Instructions numbered 7 and 10, given over Mrs. Gilbert’s objections and exceptions, read as follows:

“7. You are instructed that, if a wife or husband advances money or property to the other and permits them to use it as his or her own, the presumption is that it was a gift, unless the contrary is shown. ” * * *
“10. You are instructed that, before you can find Lillie Gilbert a part owner of the stock in the Arkansas Coffin Company, held in the name of the plaintiff, by reason of the fact that she advanced part of the money for the purchase of the same, you must further find that *599there was a definite understanding between the plaintiff and Lillie Gilbert at the time that said money, if any, advanced by her to plaintiff was to be used for the purchase of stock for her.”

It may be stated that the rights of no creditors of either Mr. or Mrs. Gilbert are involved in this litigation, and we have no question of credit extended on the faith of apparent ownership. The sole question for decision is whether a trust arose in favor of Mrs. Gilbert on account of advances made by her to buy the stock.

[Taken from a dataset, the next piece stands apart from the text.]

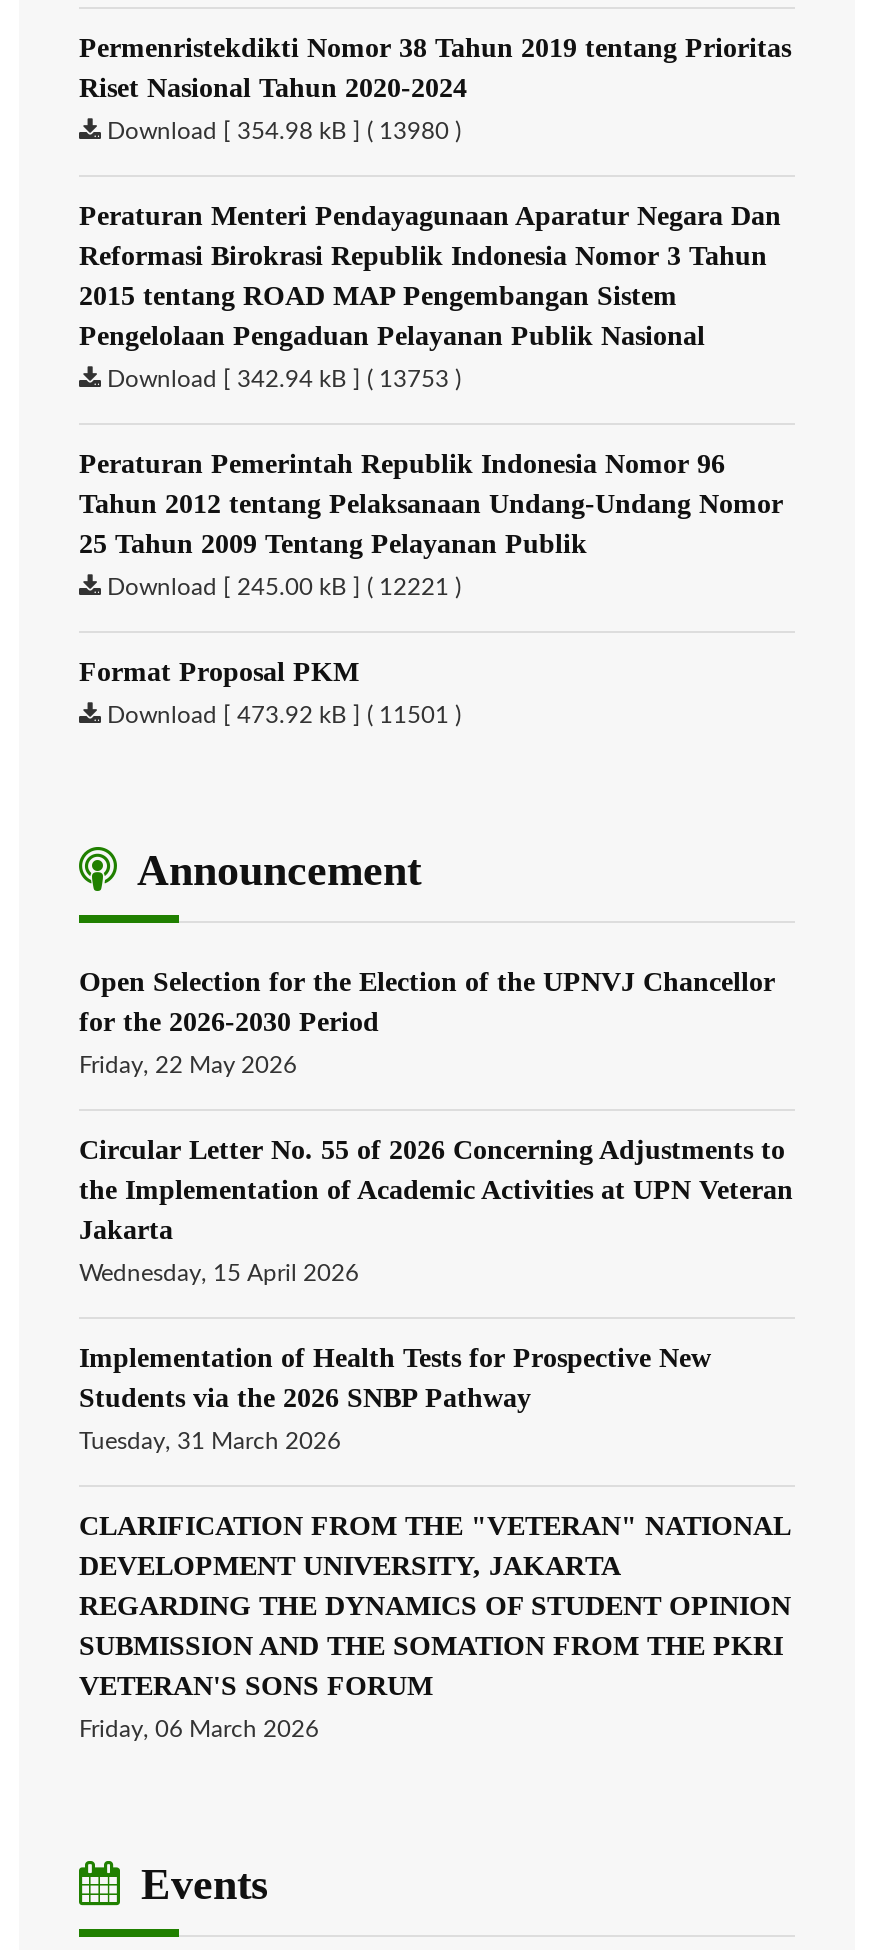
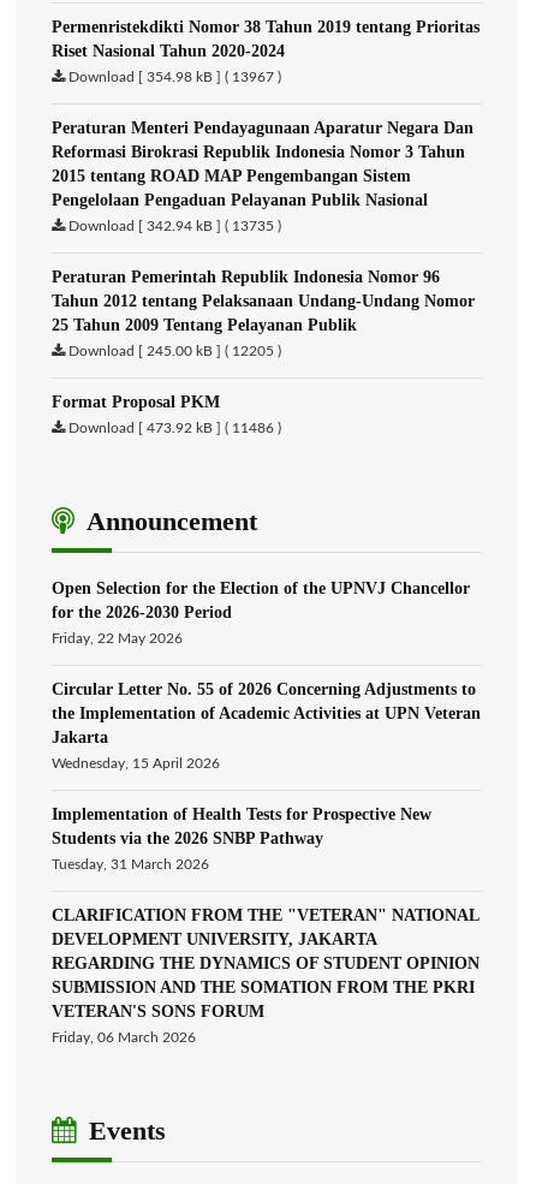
[107,119,461,143] Download [ 354.98 kB ] ( 13980 ) -> [69,70,281,84] Download [ 354.98 kB ] ( 13967 )
[107,367,461,391] Download [ 342.94 kB ] ( 13753 ) -> [69,219,281,233] Download [ 342.94 kB ] ( 13735 )
[107,575,461,599] Download [ 245.00 kB ] ( 12221 ) -> [69,344,281,358] Download [ 245.00 kB ] ( 12205 )
[107,703,461,727] Download [ 473.92 kB ] ( 11501 ) -> [69,421,281,435] Download [ 473.92 kB ] ( 11486 )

We are of opinion that the instructions set out above are erroneous, and, in view of the conflict in the testimony, it cannot be said that they were not prejudicial. These instructions placed upon Mrs. Gilbert a burden of proof which, under the law, did not rest upon her, and this fact may have been responsible for the divided verdict of the jury which was returned.

The law of this case was declared by Chief Justice Cockrill in the case of Kline v. Ragland, 47 Ark. 111, 14 S. W. 474, where he said:

“And so, when the husband pays the purchase money and takes the conveyance in the name of his wife, the presumption that he intended it as a gift is raised from his obligation to provide for her, 'and there is therefore no presumption of a trust (Citing authorities). On the other hand, where the deed is taken in the name of the husband, the purchase money being- paid by the wife, no presumption of an intention to make a gift arises, but there is a resulting trust in favor of the wife, and the husband holds the propery thus acquired as trustee for her benefit, unless he is able to overcome the presumption by establishing a different intention (Citing authorities). When it is shown that she intended the purchase for herself, and made the cash payment of the purchase money from her separate means, the fact that the husband takes the conveyance to himself and executes his individual notes for the unpaid purchase money does not defeat the trust that arises in her favor to the extent of the payment made by *600her (Citing authorities). The burden is still upon the husband to repel the presumption” (Citing authorities).

The case of Spradling v. Spradling, supra, quoted and approved this language which declares the settled law of this State. See also § 5594, C. & M. Digest; Wood v. Wood, 116 Ark. 142, 172 S. W. 860; Keith v. Wheeler, 105 Ark. 318, 151 S. W. 284; Wyatt v. Scott, 84 Ark. 355, 105 S. W. 871; Brown v. Wright, 58 Ark. 20, 22 S. W. 1022, 21 L. R. A. 467.

For the errors indicated the judgment will be reversed, and the cause remanded with directions to transfer it to the chancery court. It is so ordered.